Pivot Tables in Google Docs

Mark my words, “This is the beginning of the end for Excel.” To be sure this is a long way off and I probably won’t see this in my lifetime, but make no mistake Pivot Tables in Google Docs spreadsheets marks the eventual decline of Microsoft Excel.

Google Docs pivot tables

Of course, part of me will refute this claim vociferously and to the death. But common sense dictates that this prized feature of Excel escaping to Google Docs is a big deal. Even if it’s not right now.

PivotTables are to me, the heart of Excel. They represent how data can be transformed in a simple, user-friendly manner to create information. PivotTables are truly awesome.

We all know that Excel’s dominance in the spreadsheet world has been ubiquitous for a long time. Yet we tend forget that things change bit by bit. The online world is slowly gaining ground and I have personal experience with how this change works.

Take the printing industry. I recently spent over a decade with a company that consulted exclusively with the printing industry.

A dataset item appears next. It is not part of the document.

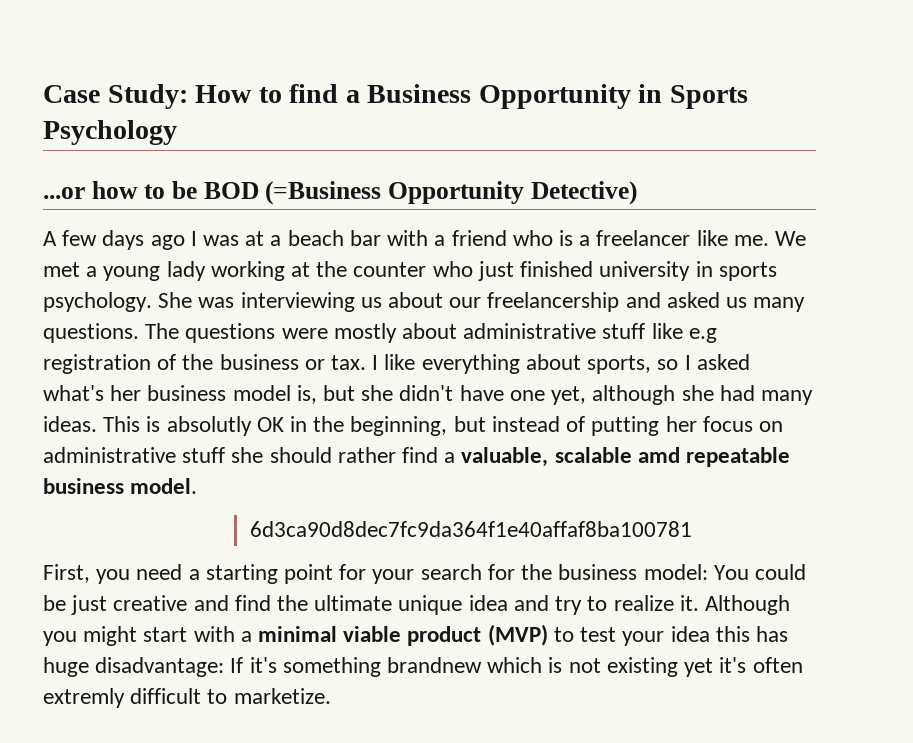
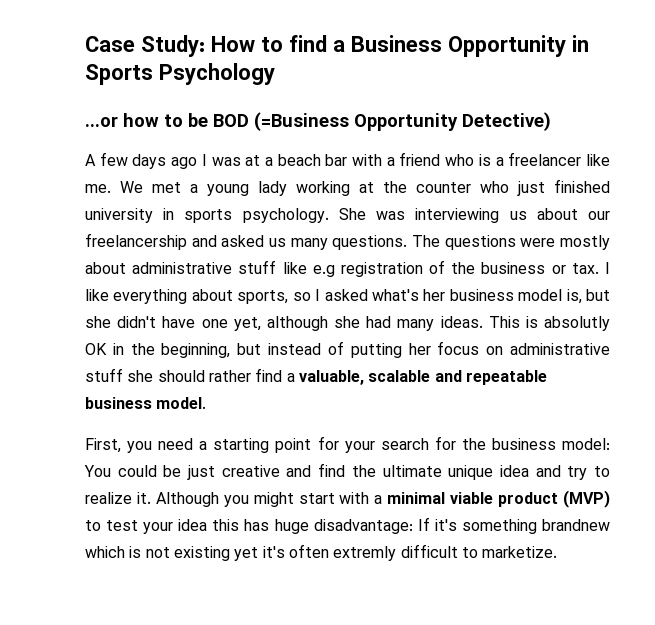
[637,447,680,463] amd -> [434,370,462,382] and
[249,521,692,537] // 6d3ca90d8dec7fc9da364f1e40affaf8ba100781 -> (207, 403) none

Magazines, phone books, soft and hard cover books, and the ever-irritating newspaper inserts, are a few types of printing that have been in a steady decline for many years now.

Why the decline? As you might guess, the demand for printed material is inversely proportional to the rise of online or digital content for consumption. Just check the current headlines: Kindle Books Now Outselling Real Books on Amazon.

This brings me back to Google Docs offering a basic pivot table report. There’s even an online guide for creating and editing pivot table reports. This means a starting point for true change in the spreadsheet world.

Mark my words.

3 thoughts on “Pivot Tables in Google Docs”

  1. Whoa. I think I agree–though getting huge corps to sacrifice their data to the cloud is a looong way off.

    • They do need to develop some backup redundancy, that’s for sure. And I don’t think any big corps will ever make that kind of change, Excel is too good.

      But for a young, small company that is cost conscious Google Docs would be tempting.

  2. I can’t wait to use Google Docs only and not have to use Excel. Microsoft makes everything so confusing with a painful learning curve when they come out with different versions. It is quadruple-ly painful when you switch from Excel 2007 for PC over to Excel 2011 for Mac. Microsoft only has itself to blame.